La comunità internazionale deve anche rivedere il modo in cui vengono erogati gli aiuti. La crisi siriana non finirà presto. Pertanto, invece di fornire aiuti attraverso appelli umanitari annuali, sui quali è difficile fare affidamento e che perlopiù vengono sottofinanziati, i donatori dovrebbero proporre un piano di finanziamento pluriennale e preventivabile, come ha fatto il Regno Unito. Più in generale, l’Unione europea e la Banca mondiale dovrebbero ampliare e rafforzare il proprio sostegno all’istruzione. 

Naturalmente, incrementare i finanziamenti dei donatori per l’istruzione è solo uno dei termini dell’equazione. I governi ospitanti, per quanto oberati, possono e devono fare di più. Per cominciare, dovrebbero adoperarsi per abbattere le barriere linguistiche che incontrano i bambini siriani. Inoltre, potrebbero affrontare il problema cronico della carenza di insegnanti assumendo insegnanti siriani profughi anch’essi. E, soprattutto, i governi ospitanti  potrebbero aiutare i rifugiati ad acquisire sicurezza e indipendenza, in particolare migliorando il loro status giuridico e aumentando il loro diritto al lavoro.

Infine, una risposta credibile alla crisi scolastica dei rifugiati deve prevedere un approccio più equo alla ripartizione degli oneri.
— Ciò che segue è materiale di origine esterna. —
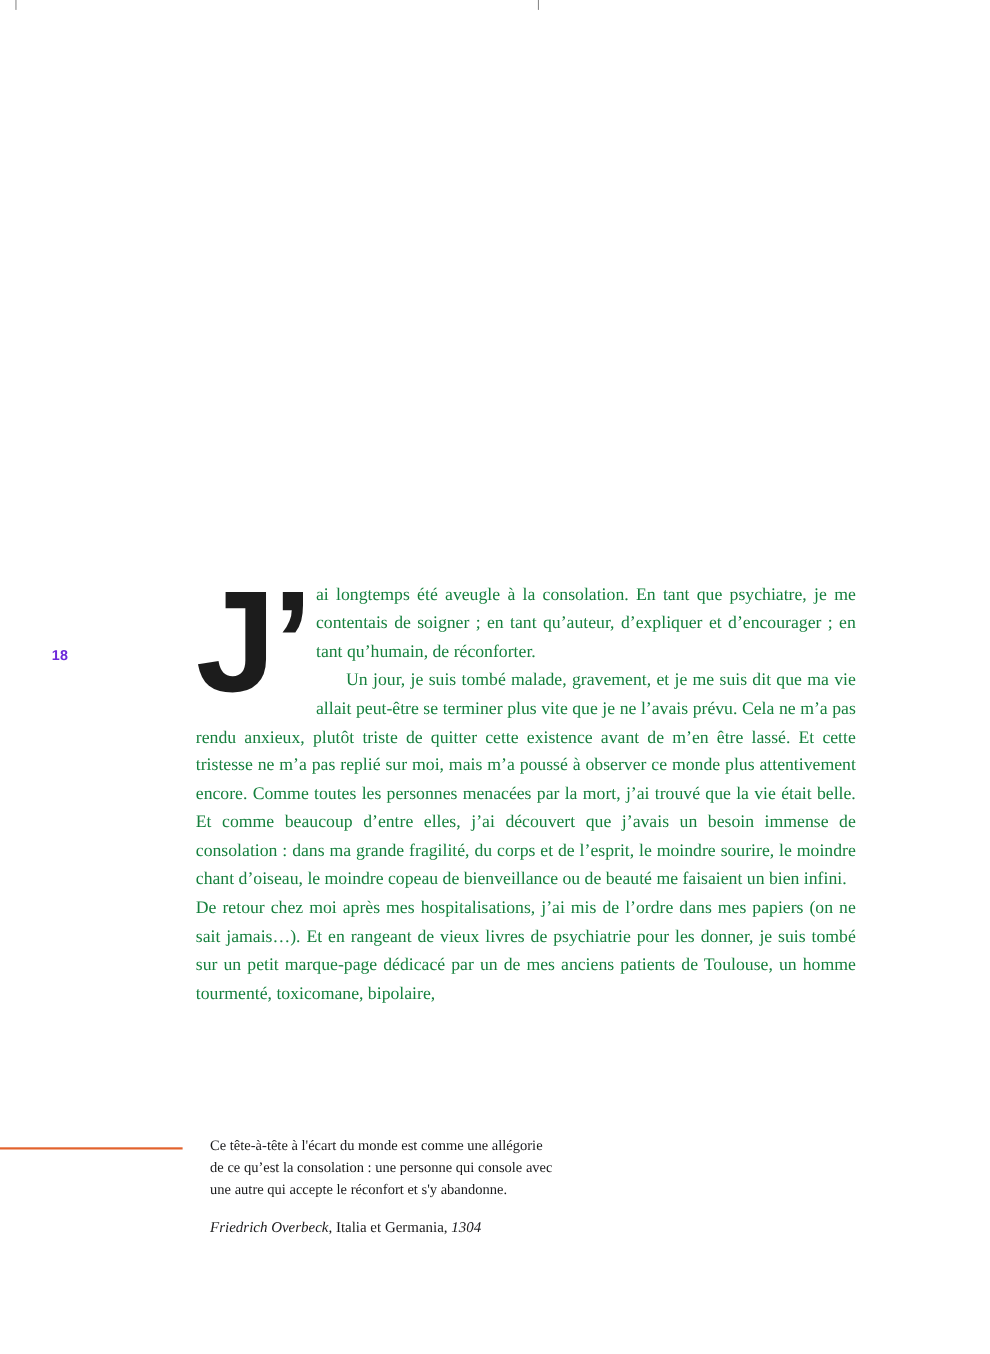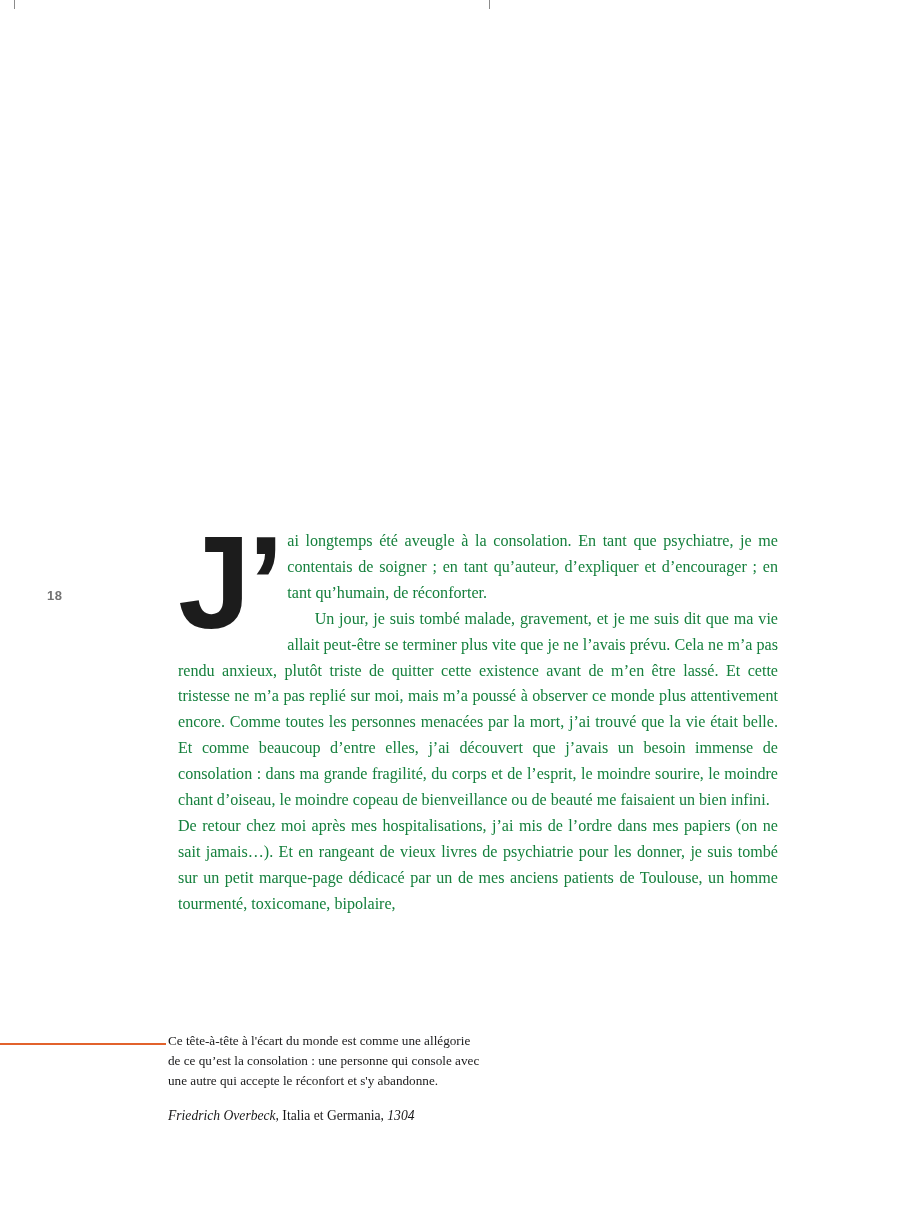--- a/index.html
+++ b/index.html
@@ -34,21 +34,21 @@
 
   
   .folio {
     position: absolute;
     left: 47px;
     top: 588px;
     font-family: "Liberation Sans", "DejaVu Sans", sans-serif;
     font-weight: bold;
     font-size: 13px;
     letter-spacing: 0.4px;
-    color: #737373;
+    color: #6d28d9;
   }
 
   
   .textblock {
     position: absolute;
     left: 178px;
     top: 528px;
     width: 600px;
   }
 
@@ -80,21 +80,21 @@
     position: absolute;
     left: 0;
     top: 1043px;
     width: 166px;
     height: 1.6px;
     background: #e2622c;
   }
 
   .caption {
     position: absolute;
-    left: 168px;
+    left: 191px;
     top: 1031px;
     width: 420px;
   }
   .caption p {
     margin: 0;
     font-size: 13.2px;
     line-height: 20.2px;
     color: #19191a;
   }
   .caption .credit {

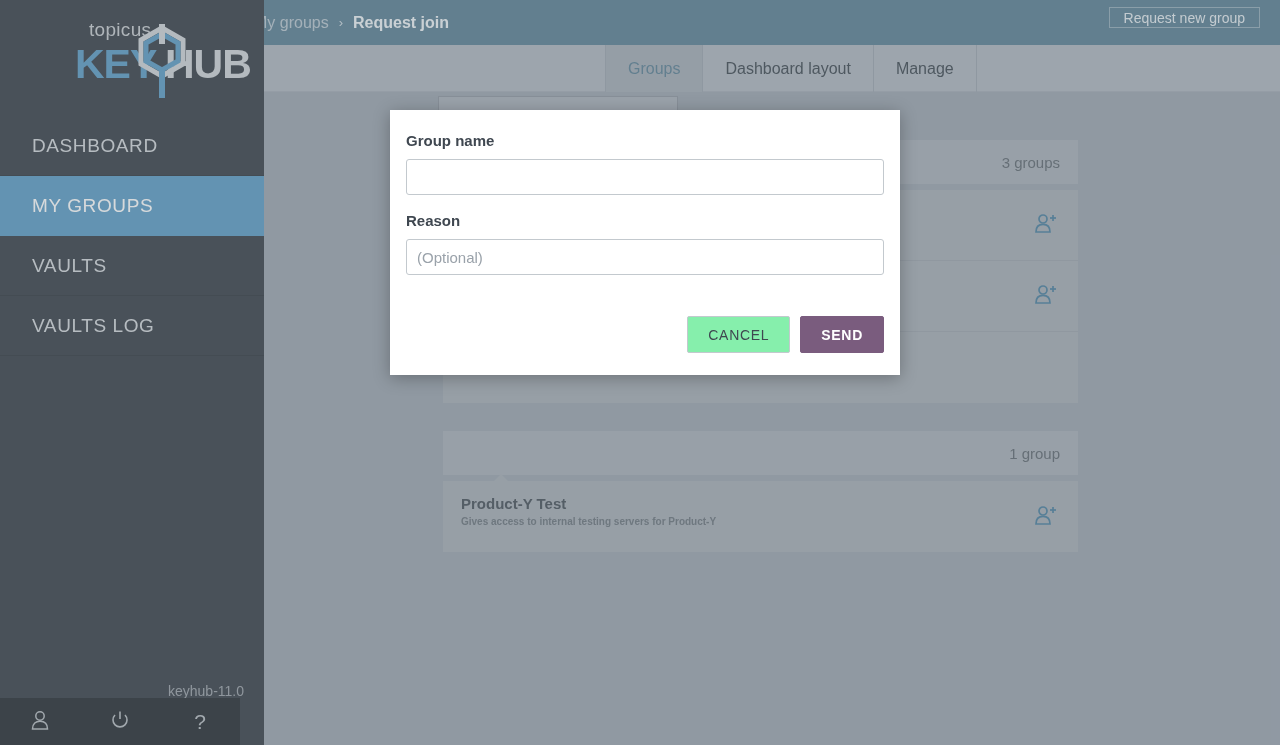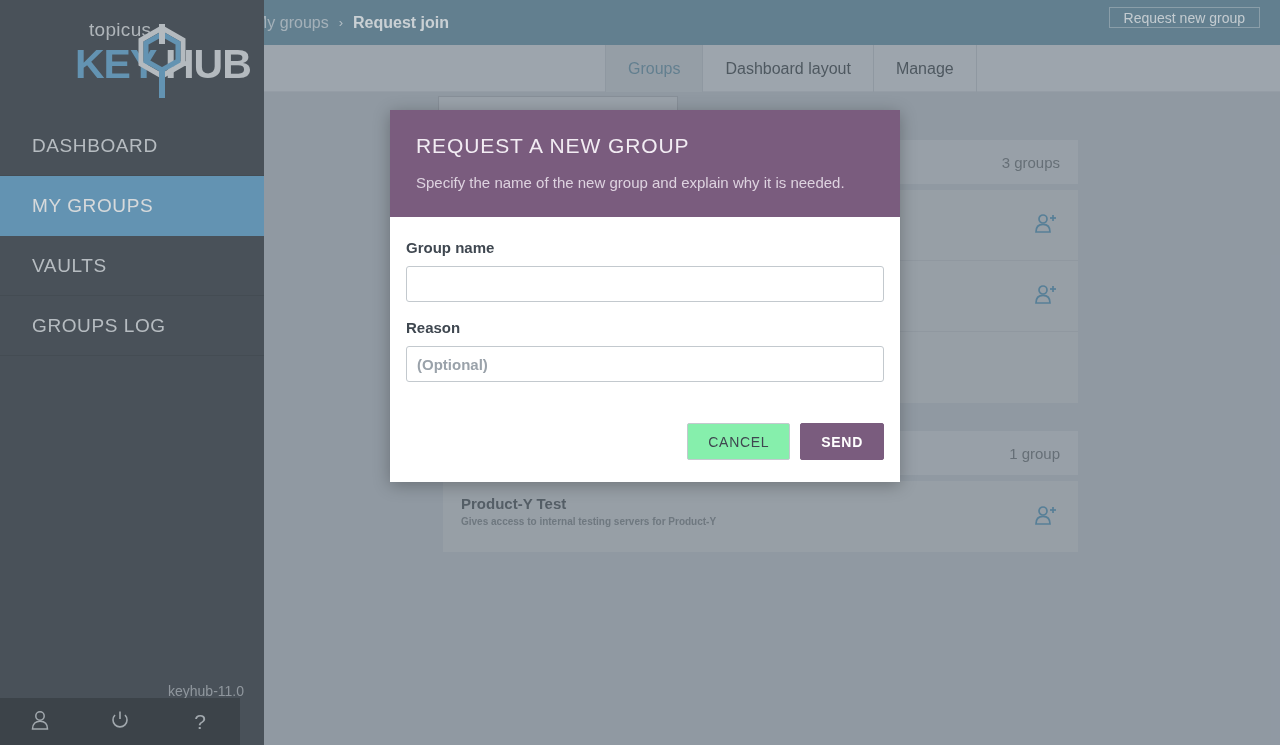--- a/index.html
+++ b/index.html
@@ -186,21 +186,20 @@
   }
   .field-input {
     width: 478px; height: 36px;
     border: 1px solid #c3c9ce;
     border-radius: 3px;
     font-size: 15px; color: #3f4750;
     padding: 0 10px;
     font-family: "Liberation Sans", sans-serif;
     background: #fff;
     outline: none;
-    font-weight: bold;
   }
   .field-input::placeholder { color: #9aa2aa; }
   .field-group { margin-bottom: 17px; }
   .dialog-actions {
     padding: 14px 16px 22px 16px;
     display: flex; justify-content: flex-end; gap: 10px;
   }
   .btn {
     height: 37px; padding: 0 20px;
     font-size: 14px; letter-spacing: .7px;
@@ -236,21 +235,21 @@
     <div class="nav-item">
       <span>DASHBOARD</span>
     </div>
     <div class="nav-item active">
       <span>MY GROUPS</span>
     </div>
     <div class="nav-item">
       <span>VAULTS</span>
     </div>
     <div class="nav-item">
-      <span>GROUPS LOG</span>
+      <span>VAULTS LOG</span>
     </div>
 
     <div class="sidebar-version">keyhub-11.0</div>
 
     <div class="sidebar-footer">
       <div class="footer-btn">
         <span>
           <svg width="20" height="22" viewBox="0 0 20 22">
             <circle cx="10" cy="7" r="4.2" fill="none" stroke="#b5babf" stroke-width="1.5"></circle>
             <path d="M2.5 20 C2.5 14.5 6 12.2 10 12.2 C14 12.2 17.5 14.5 17.5 20 Z" fill="none" stroke="#b5babf" stroke-width="1.5"></path>
@@ -355,24 +354,20 @@
           </span>
         </div>
       </div>
 
     </div>
   </div>
 
   <div class="overlay"></div>
 
   <div class="dialog">
-    <div class="dialog-head">
-      <div class="dialog-title">REQUEST A NEW GROUP</div>
-      <div class="dialog-sub">Specify the name of the new group and explain why it is needed.</div>
-    </div>
     <div class="dialog-body">
       <div class="field-group">
         <div class="field-label">Group name</div>
         <input class="field-input" type="text" placeholder="" style="">
       </div>
       <div class="field-group">
         <div class="field-label">Reason</div>
         <input class="field-input" type="text" placeholder="(Optional)" style="">
       </div>
     </div>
Prima di arrivare al vertice Onu in programma il mese prossimo, i governi dovrebbero rivedere le promesse fatte alla conferenza di Londra e riflettere sulla seguente massima di Nelson Mandela: “Le promesse fatte ai bambini non andrebbero mai infrante”.

(Kevin Watkins, Project-Syndicate agosto 2016)

*Kevin Watkins è direttore esecutivo dell’Overseas Development Institute. La sua attività si concentra sulla formazione, la globalizzazione e lo sviluppo umano. In precedenza è stato direttore e autore principale del rapporto sulla Pubblica Istruzione dell’UNESCO.